Taking a Proactive Approach to IBM i Security

Bill Onion

We’ve been screaming from the proverbial rooftop for a while now that while the IBM i / AS400 systems were once considered impermeable due to their uniqueness and obscurity, that’s simply not true anymore. With ransomware attacks continuing to make headline news, companies and CISOs should be asking themselves, am I next? What am I currently doing and what should I be doing to protect my data against attacks?

Our favored platform is more and more exposed every day.   Companies ignore the IBM i part of company infrastructure at their own peril. The threats are real. 
                                                                             - Robert Nettgen, CISSP and IBM i Expert 

Top 5 Things You Should Be Doing:

1. Company Wide Training

This is a no brainer. Everyone in your company should be trained on proper infosec practices. Whether that means not writing passwords on sticky notes and taping them to your computer screen, implementing two-factor authentication, or mandatory annual training for all departments (IT and beyond, really anyone with access to a computer) about how to spot spam emails and phishing links, the people in your environment should be active participants in your attempts of increasing security.

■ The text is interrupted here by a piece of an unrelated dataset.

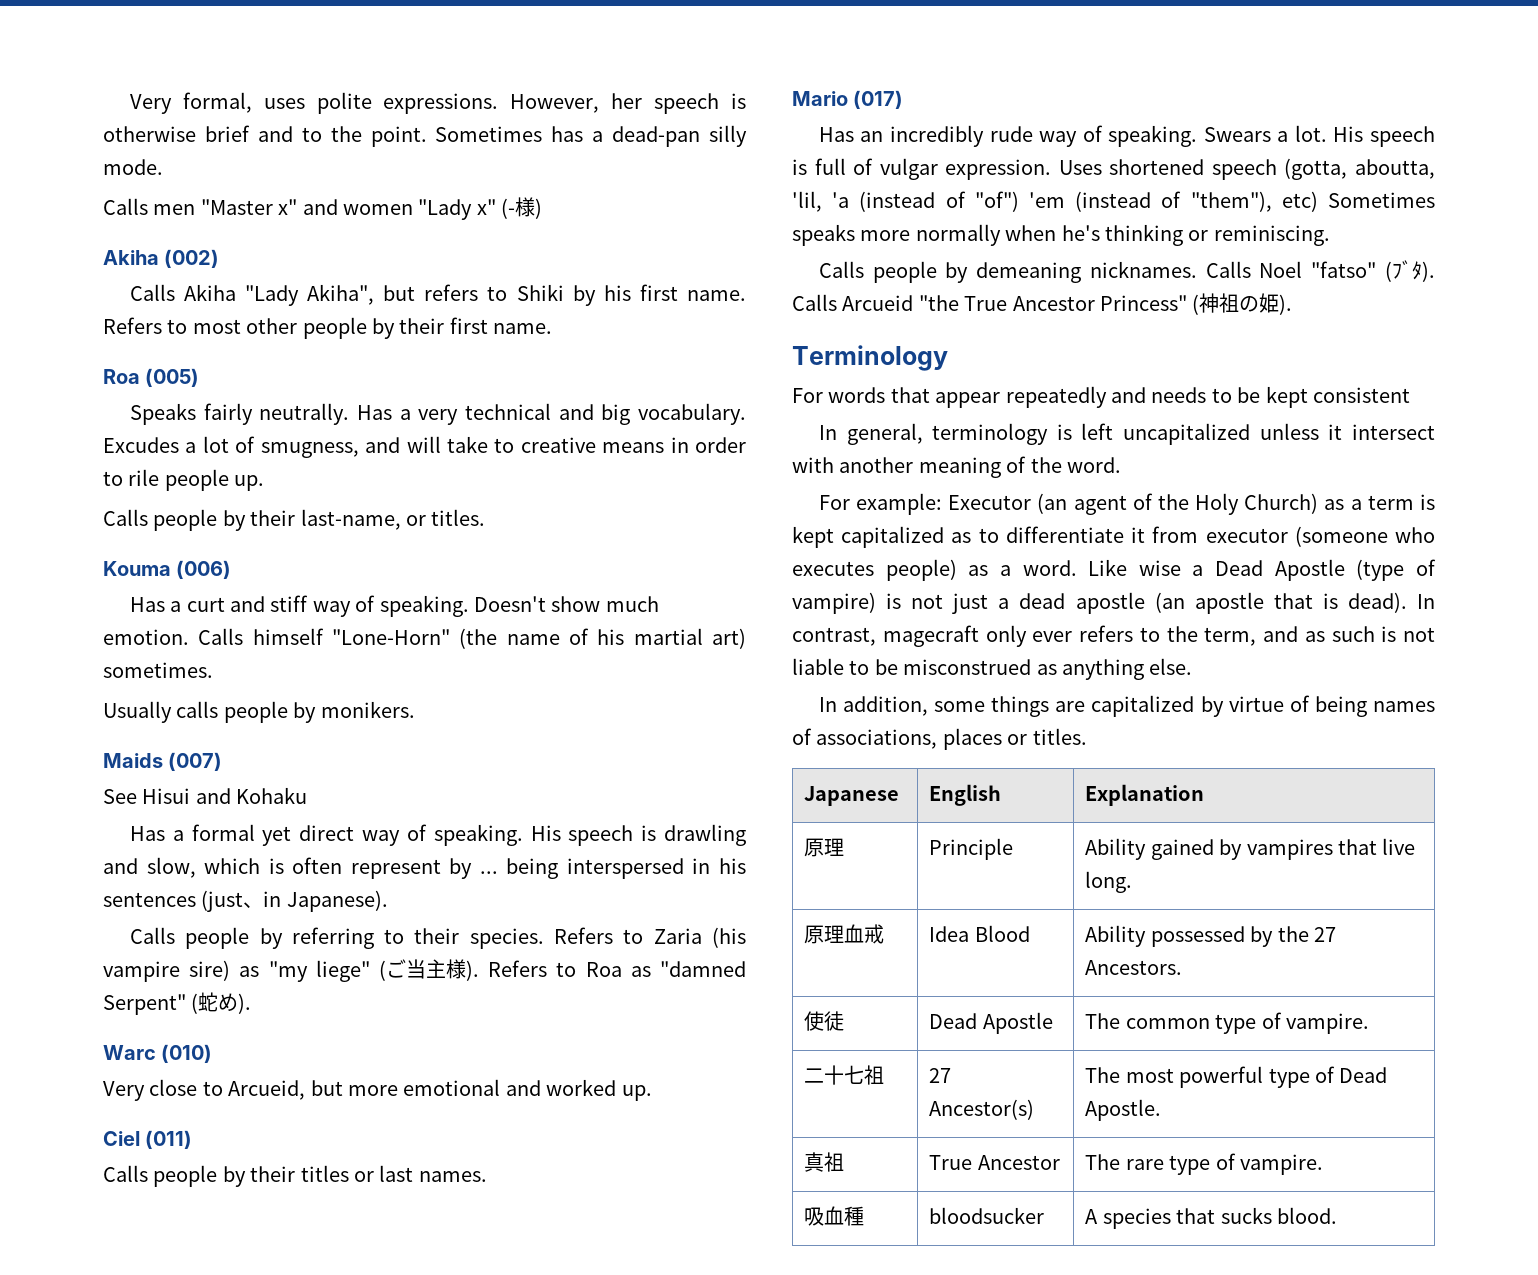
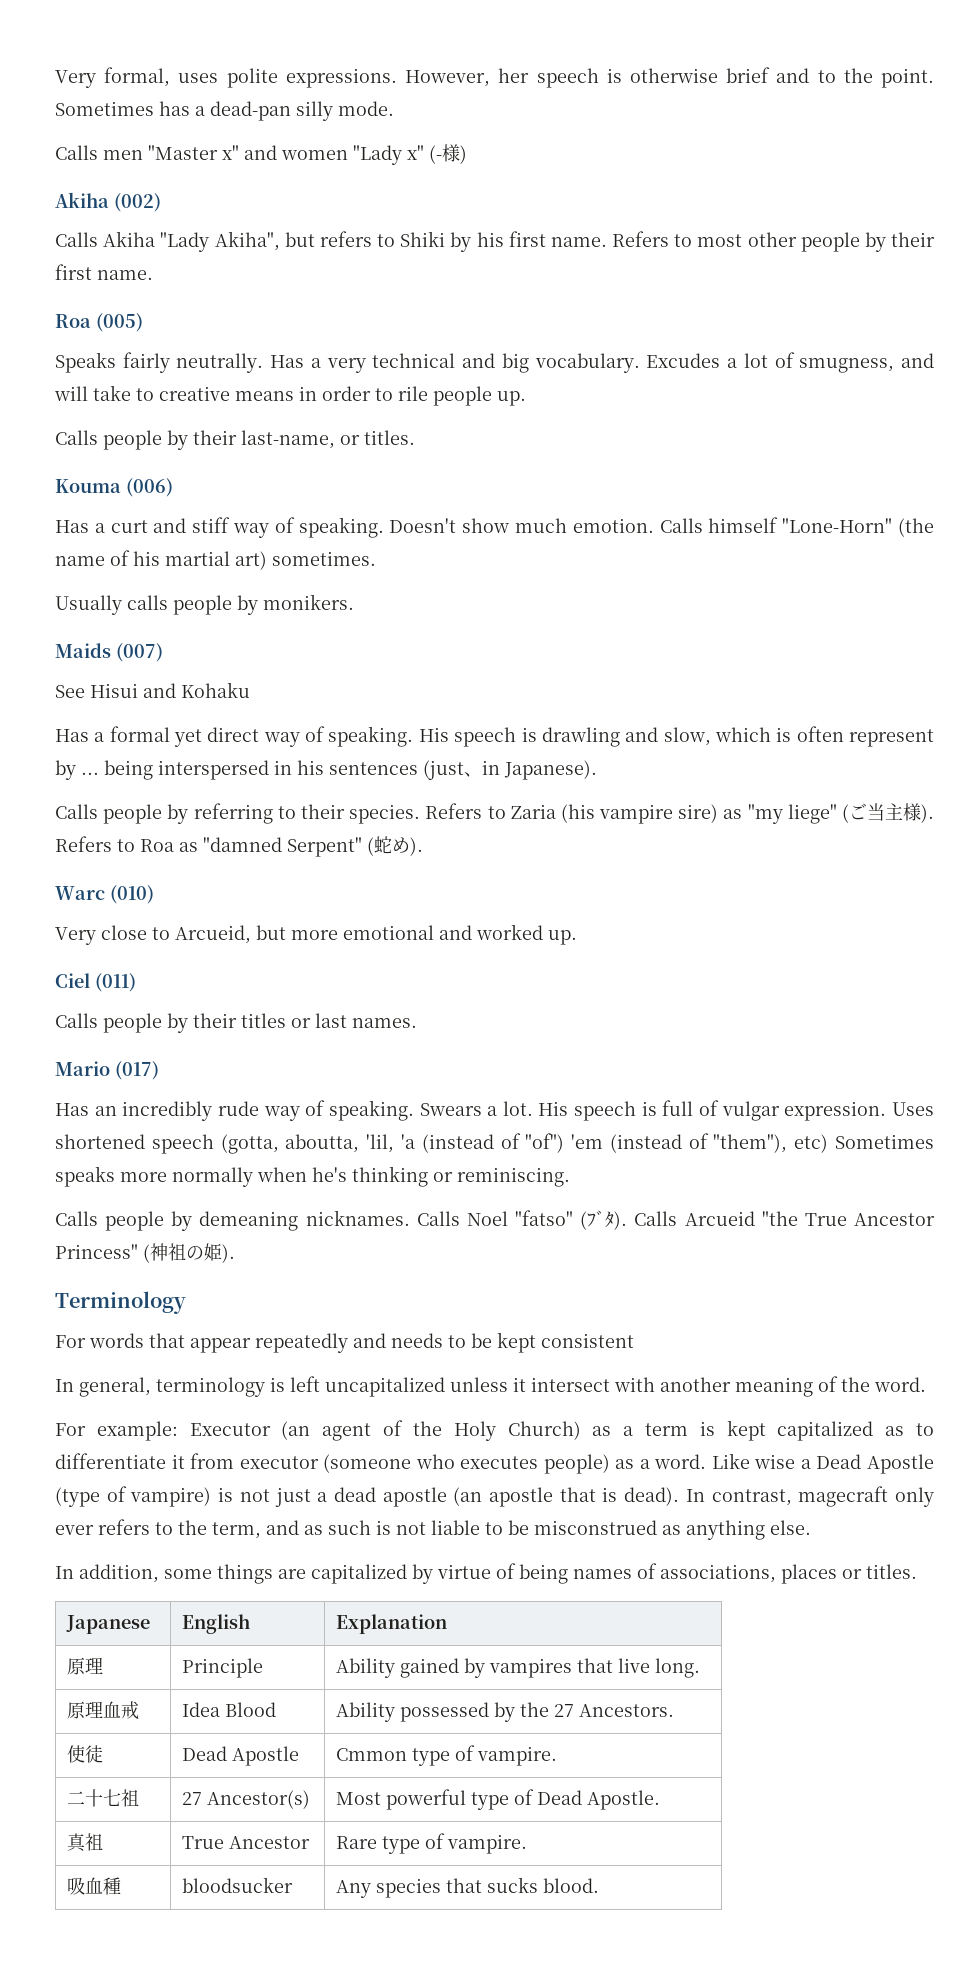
[1085,1013,1210,1029] The common -> [335,1748,407,1761] Cmmon
[1085,1067,1174,1083] The most -> [335,1792,381,1805] Most
[1085,1154,1164,1170] The rare -> [335,1836,377,1849] Rare
[1085,1209,1099,1224] A -> [335,1880,371,1898] Any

2. Responsible Drive Mapping

The integrated file share (IFS) connects your backend system to your user-facing computers, a necessary roadway for data. However, just like some roadways have stop lights and one-way streets, the same needs to be done in your drive mapping. Allowing data to flow is great, allowing data to flow freely wherever it wants, not as great, depending on the data. Take the time, set up your IFS correctly. Make sure the IFS is not mapped to the root.

3. Assigning Appropriate Authority

Another thing to look for is the number of users with All Object authority. Depending on the size and nature of your business, you may have a single person with ALLOBJ, you may have a handful of people, or you may have a full department. What you don’t want is to not have documentation for who has the authority and justification for why they need it.

ALLOBJ authority allows users to access any resource on the IBM i system. These users can modify permissions, delete files, and can grant the same permission to additional profiles. Because ALLOBJ is such a superpower, it’s imperative that its power be limited. Check your ALLOBJ permissions and while you’re there, check your permissions for all eight special authorities and administrator privileges as defined by IBM. Make sure anyone who has access to the systems, should have access, and restrict everyone else.

4. Use Tools to Help Out

Making your list and checking it twice is a great start, but there are so many ways that ransomware can fool you and wriggle its way in. When working with clients, we often recommend software tools that can help serve as an extra set of eyes to flag any suspicious changes going on in your system. We have worked with a number of partner services in the industry to help our clients and the IBM i community as a whole increase their security footprint. For example, UCG Technologies offers disaster recovery solutions and cybersecurity training to help avoid future ransomware attacks. We have teamed up with UCG in various instances helping clients improve their current infosec standing and help improve threat remediation tactics. (You can learn more in this recent IT Jungle article). As a HelpSystems partner, we help companies simplify critical IT processes by using HelpSystems automation software. We’ve also implemented the ALLOut TRACE tool (and recently hosted a webinar!) for multiple clients as it is useful for both IBM i and JDE ERPs running through the AS400. TRACE can help catch red-flag activity and address them immediately. Depending on your company’s needs, most tools can be modified and custom created so that they work for your specific needs.

5. Perform Constant Evaluations

Technology is ever-changing and constantly evolving, and your security plans need to as well. Disaster Recovery plans and security roadmaps should be monitored, tested, and modified on a regular basis. Ask yourself, when was the last time you looked at your security plan? Where is your security plan even hosted? Who came up with the plan and are all the key players still employed at the company? Does your security plan include the IBM i? Make sure that when you answer these questions, you can answer them with confidence.

Scammers have only gotten smarter and more vicious and as ransomware continues to be classified as an epidemic, make sure you’re not another one of its victims. No one wants to be the next headline.